• _Recorded data_
★ ★ ★

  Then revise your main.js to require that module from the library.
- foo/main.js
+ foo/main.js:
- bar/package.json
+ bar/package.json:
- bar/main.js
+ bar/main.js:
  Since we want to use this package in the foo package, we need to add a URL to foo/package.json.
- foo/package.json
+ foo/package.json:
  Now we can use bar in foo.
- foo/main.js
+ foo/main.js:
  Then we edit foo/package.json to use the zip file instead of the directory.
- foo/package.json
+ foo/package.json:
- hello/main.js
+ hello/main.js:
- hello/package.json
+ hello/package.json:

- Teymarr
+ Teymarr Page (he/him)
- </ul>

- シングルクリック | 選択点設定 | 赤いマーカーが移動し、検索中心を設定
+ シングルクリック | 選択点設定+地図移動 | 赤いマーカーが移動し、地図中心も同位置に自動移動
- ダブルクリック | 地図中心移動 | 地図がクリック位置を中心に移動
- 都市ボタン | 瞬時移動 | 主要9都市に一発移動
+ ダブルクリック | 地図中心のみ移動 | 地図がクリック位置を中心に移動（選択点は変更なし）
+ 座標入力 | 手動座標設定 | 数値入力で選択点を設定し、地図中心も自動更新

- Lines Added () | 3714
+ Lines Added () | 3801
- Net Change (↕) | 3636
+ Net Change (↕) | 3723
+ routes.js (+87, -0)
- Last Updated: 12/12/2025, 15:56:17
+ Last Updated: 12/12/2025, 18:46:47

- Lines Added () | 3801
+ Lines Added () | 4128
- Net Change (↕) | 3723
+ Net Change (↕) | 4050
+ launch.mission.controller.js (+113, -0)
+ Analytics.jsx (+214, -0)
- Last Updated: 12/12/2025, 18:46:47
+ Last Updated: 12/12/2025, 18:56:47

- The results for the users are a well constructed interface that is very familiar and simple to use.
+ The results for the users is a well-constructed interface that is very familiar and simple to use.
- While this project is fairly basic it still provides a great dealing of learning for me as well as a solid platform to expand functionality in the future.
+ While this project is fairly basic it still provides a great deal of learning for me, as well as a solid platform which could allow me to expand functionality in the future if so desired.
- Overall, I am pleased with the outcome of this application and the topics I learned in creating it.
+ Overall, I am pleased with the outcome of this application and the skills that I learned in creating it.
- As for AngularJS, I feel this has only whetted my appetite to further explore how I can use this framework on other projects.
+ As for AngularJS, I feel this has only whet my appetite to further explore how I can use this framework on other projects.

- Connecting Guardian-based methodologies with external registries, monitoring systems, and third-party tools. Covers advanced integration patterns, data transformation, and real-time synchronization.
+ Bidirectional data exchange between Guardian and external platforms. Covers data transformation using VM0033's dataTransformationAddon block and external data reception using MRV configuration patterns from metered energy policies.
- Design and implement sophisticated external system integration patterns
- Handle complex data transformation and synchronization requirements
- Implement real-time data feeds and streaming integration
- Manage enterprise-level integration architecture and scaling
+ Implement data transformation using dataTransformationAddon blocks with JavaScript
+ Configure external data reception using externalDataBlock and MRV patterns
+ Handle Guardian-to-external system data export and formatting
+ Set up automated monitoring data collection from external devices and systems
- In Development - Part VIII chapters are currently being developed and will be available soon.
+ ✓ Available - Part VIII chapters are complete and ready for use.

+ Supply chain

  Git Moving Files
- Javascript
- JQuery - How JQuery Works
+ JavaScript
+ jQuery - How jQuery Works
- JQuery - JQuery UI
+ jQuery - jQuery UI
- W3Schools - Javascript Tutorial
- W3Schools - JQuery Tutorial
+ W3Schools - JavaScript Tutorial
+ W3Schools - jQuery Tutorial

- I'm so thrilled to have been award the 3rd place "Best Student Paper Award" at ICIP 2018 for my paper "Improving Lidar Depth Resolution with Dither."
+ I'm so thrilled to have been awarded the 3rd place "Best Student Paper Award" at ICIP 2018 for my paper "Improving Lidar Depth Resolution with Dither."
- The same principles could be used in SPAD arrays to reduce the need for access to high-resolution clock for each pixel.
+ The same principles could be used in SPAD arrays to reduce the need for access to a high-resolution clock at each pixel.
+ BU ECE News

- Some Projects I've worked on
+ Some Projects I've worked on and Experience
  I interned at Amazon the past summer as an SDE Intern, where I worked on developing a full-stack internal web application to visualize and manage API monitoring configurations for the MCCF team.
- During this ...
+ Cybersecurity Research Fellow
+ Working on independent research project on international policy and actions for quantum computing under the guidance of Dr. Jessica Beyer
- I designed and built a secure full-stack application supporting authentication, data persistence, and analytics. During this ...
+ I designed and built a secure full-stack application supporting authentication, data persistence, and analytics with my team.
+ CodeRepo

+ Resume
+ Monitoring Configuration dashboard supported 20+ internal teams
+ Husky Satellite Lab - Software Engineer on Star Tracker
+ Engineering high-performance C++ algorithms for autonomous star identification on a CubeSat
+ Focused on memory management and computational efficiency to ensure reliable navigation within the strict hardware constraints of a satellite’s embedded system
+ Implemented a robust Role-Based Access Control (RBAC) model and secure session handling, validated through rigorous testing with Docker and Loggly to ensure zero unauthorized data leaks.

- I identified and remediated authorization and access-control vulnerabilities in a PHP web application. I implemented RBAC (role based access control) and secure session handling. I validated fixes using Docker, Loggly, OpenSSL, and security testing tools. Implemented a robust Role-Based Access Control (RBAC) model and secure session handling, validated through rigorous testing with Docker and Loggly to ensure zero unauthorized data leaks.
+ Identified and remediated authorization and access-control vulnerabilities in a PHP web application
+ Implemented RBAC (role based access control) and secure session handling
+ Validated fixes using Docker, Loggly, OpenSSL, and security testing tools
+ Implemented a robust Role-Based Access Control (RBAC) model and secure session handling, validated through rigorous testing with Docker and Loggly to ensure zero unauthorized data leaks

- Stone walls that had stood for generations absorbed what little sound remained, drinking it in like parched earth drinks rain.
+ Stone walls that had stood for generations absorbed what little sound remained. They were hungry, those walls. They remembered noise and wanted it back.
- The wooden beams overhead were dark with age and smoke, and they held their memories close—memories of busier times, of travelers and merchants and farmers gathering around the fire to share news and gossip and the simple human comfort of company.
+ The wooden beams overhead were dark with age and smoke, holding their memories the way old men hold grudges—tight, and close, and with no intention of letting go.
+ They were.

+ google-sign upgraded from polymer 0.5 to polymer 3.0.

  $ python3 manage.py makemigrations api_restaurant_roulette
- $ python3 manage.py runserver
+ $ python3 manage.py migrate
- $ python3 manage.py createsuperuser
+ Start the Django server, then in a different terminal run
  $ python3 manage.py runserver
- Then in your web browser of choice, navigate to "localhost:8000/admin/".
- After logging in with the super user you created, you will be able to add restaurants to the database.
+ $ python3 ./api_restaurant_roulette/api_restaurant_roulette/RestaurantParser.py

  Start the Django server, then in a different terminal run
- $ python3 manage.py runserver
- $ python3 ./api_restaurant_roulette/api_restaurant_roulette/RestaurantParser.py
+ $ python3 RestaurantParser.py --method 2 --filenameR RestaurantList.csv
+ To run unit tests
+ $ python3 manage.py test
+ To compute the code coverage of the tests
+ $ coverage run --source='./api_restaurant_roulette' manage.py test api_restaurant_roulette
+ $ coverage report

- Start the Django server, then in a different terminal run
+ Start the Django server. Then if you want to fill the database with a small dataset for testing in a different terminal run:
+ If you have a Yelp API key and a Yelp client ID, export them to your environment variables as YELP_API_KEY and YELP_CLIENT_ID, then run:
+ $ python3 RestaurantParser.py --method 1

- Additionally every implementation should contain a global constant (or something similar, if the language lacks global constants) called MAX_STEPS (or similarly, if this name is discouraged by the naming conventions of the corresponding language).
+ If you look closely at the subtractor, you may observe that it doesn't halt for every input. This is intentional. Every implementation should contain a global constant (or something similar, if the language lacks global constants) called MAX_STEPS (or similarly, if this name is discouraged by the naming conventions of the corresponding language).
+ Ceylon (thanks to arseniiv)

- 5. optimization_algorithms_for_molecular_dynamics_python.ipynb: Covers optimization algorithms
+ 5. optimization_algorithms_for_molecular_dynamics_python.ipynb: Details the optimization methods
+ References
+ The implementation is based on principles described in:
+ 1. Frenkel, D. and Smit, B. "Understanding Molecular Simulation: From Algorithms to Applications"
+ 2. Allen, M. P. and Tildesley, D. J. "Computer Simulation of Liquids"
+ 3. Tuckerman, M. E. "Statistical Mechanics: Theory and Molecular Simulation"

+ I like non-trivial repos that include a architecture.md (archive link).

★ ★ ★

• _Directions_
In the records above, find every line containing the word "coverage" and show it.

• _Result_
+ To compute the code coverage of the tests
+ $ coverage run --source='./api_restaurant_roulette' manage.py test api_restaurant_roulette
+ $ coverage report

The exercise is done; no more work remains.